AGC Highlights Major Accomplishments, Notable Changes and Areas for Improvement

The U.S. Environmental Protection Agency (EPA) published its final 2017 Construction General Permit (CGP). It takes effect on Feb. 16, 2017, which is when the 2012 CGP expires. As with any reissued CWA discharge permit, there comes new or modified requirements.  AGC served its members well by making sure the construction industry’s top issues of concern were heard and vetted.  We kept the most troubling provisions out – and we got some new clarifying language and flexible provisions worked in.  Looking ahead, the new language on “joint and several liability” may prove to be contentious and will likely be a key focus of near-term debate and future improvement.

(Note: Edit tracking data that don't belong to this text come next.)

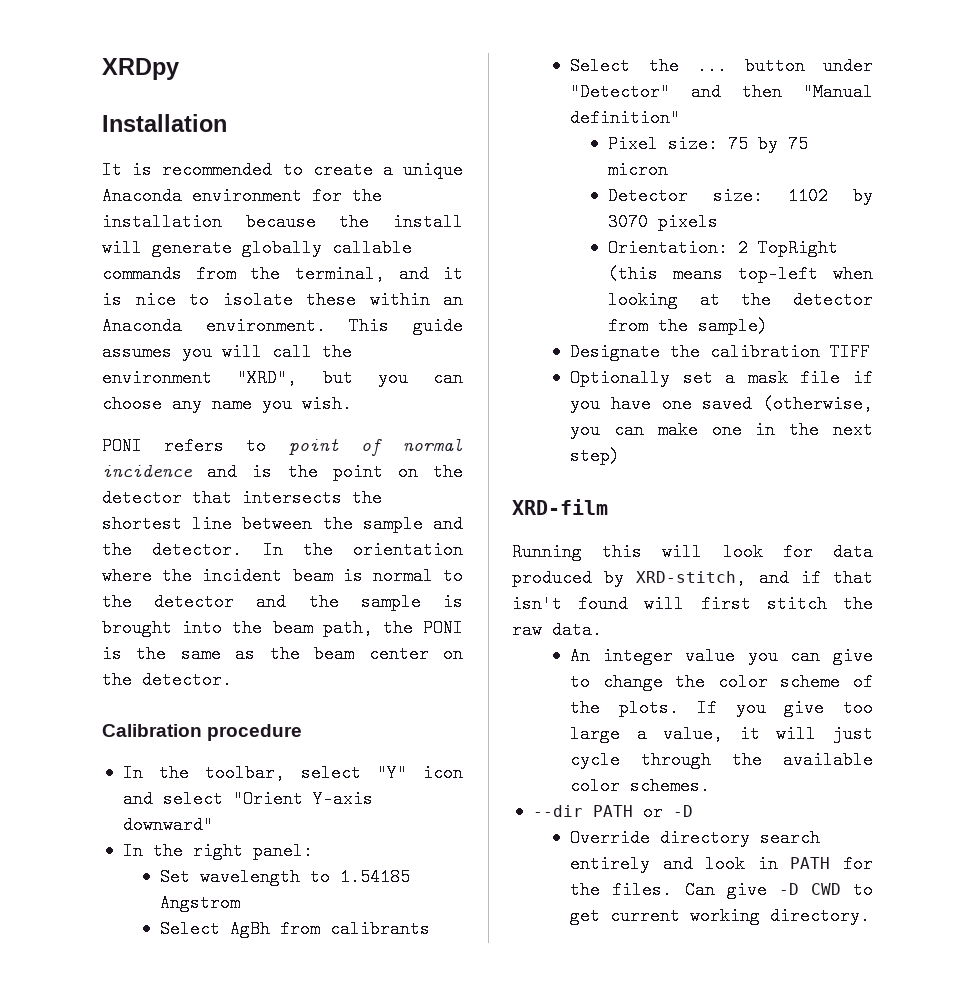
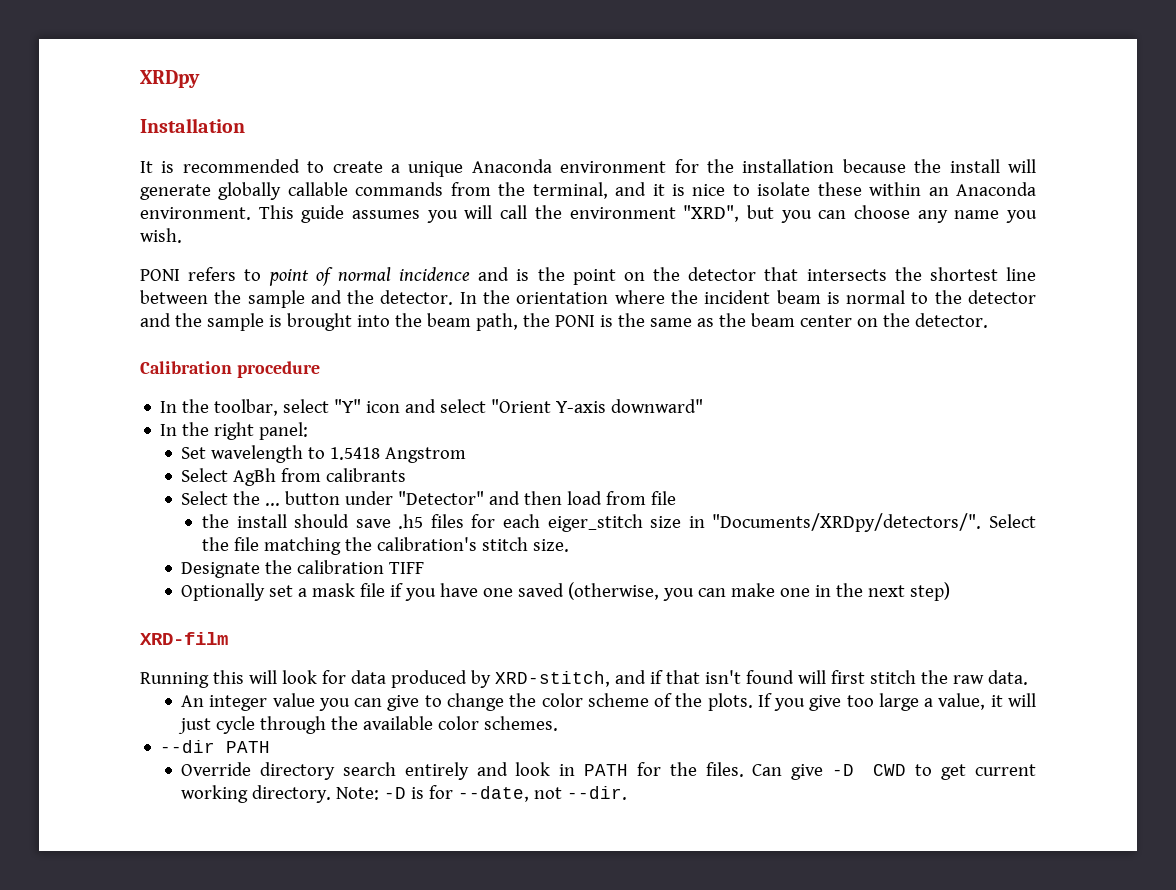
- Set wavelength to 1.54185 Angstrom
+ Set wavelength to 1.5418 Angstrom
- Select the ... button under "Detector" and then "Manual definition"
- Pixel size: 75 by 75 micron
- Detector size: 1102 by 3070 pixels
- Orientation: 2 TopRight (this means top-left when looking at the detector from the sample)
+ Select the ... button under "Detector" and then load from file
+ the install should save .h5 files for each eiger_stitch size in "Documents/XRDpy/detectors/". Select the file matching the calibration's stitch size.
- --dir PATH or -D
+ --dir PATH
+ Note: -D is for --date, not --dir.

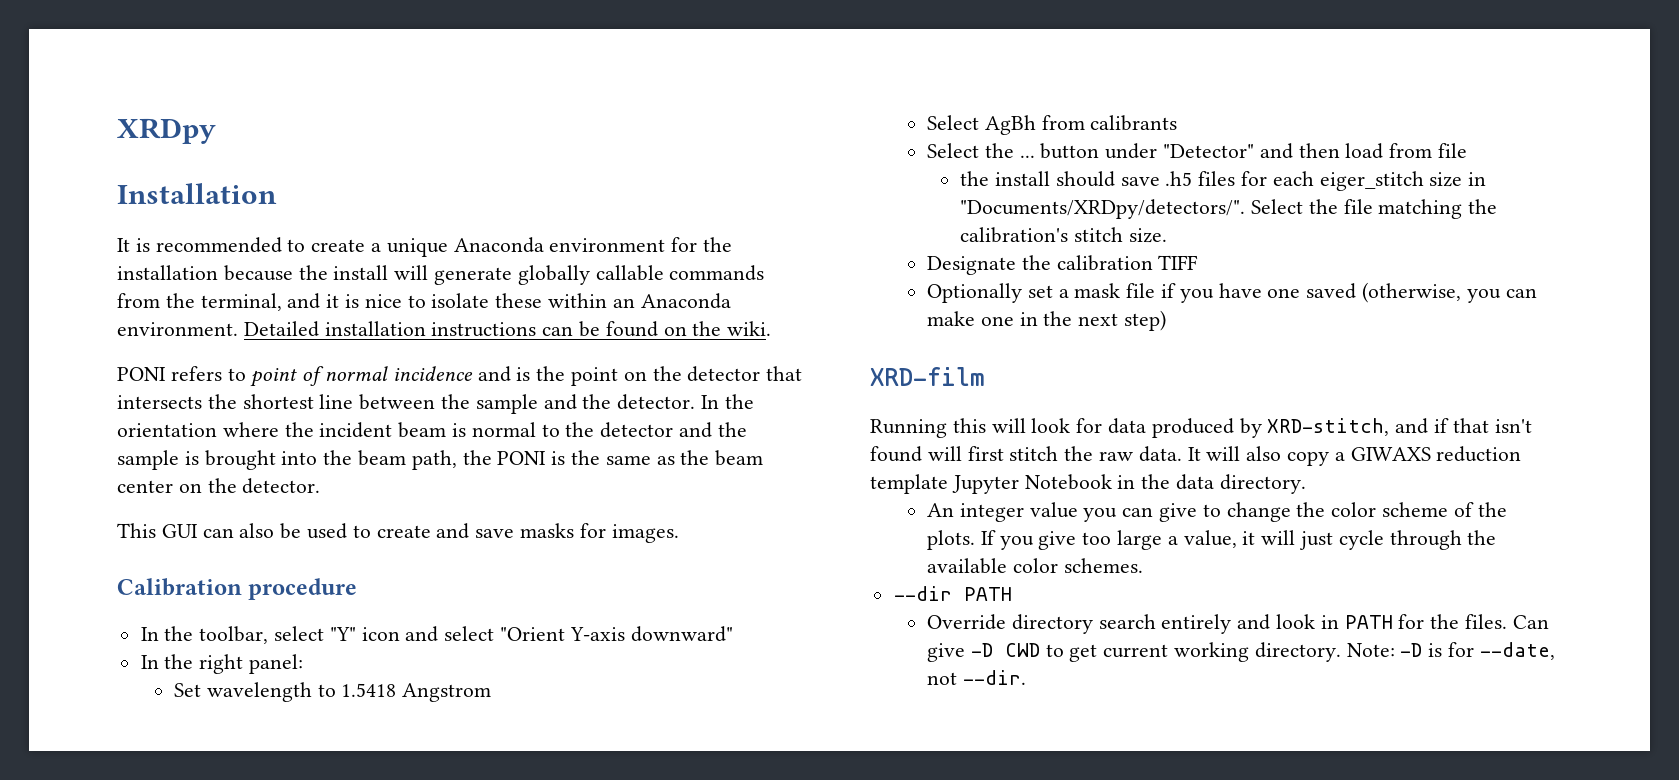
- This guide assumes you will call the environment "XRD", but you can choose any name you wish.
+ Detailed installation instructions can be found on the wiki.
+ This GUI can also be used to create and save masks for images.
+ It will also copy a GIWAXS reduction template Jupyter Notebook in the data directory.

AGC devoted many staff hours to working with the regulatory agencies on the reissuance of EPA’s CGP because it serves as a model for the nation.  Not to mention the environmental community continues to push EPA to impose strict, numeric stormwater runoff limits and monitoring requirements on all sites.  AGC made certain that the proposed version of the 2017 CGP permit got in front of the U.S. White House Office of Management and Budget and the U.S. Small Business Administration for review and a discussion of costs, benefits and burden-reduction alternatives.  It took a strong legal analysis to make that happen, and it earned AGC a front seat at the table, representing the interests of the commercial construction industry.  These procedural arguments as well as AGC’s concerns over specific permit terms were presented in AGC’s nearly 50 pages of written comments on the proposal.  AGC remained engaged with EPA throughout the permit reissuance process. 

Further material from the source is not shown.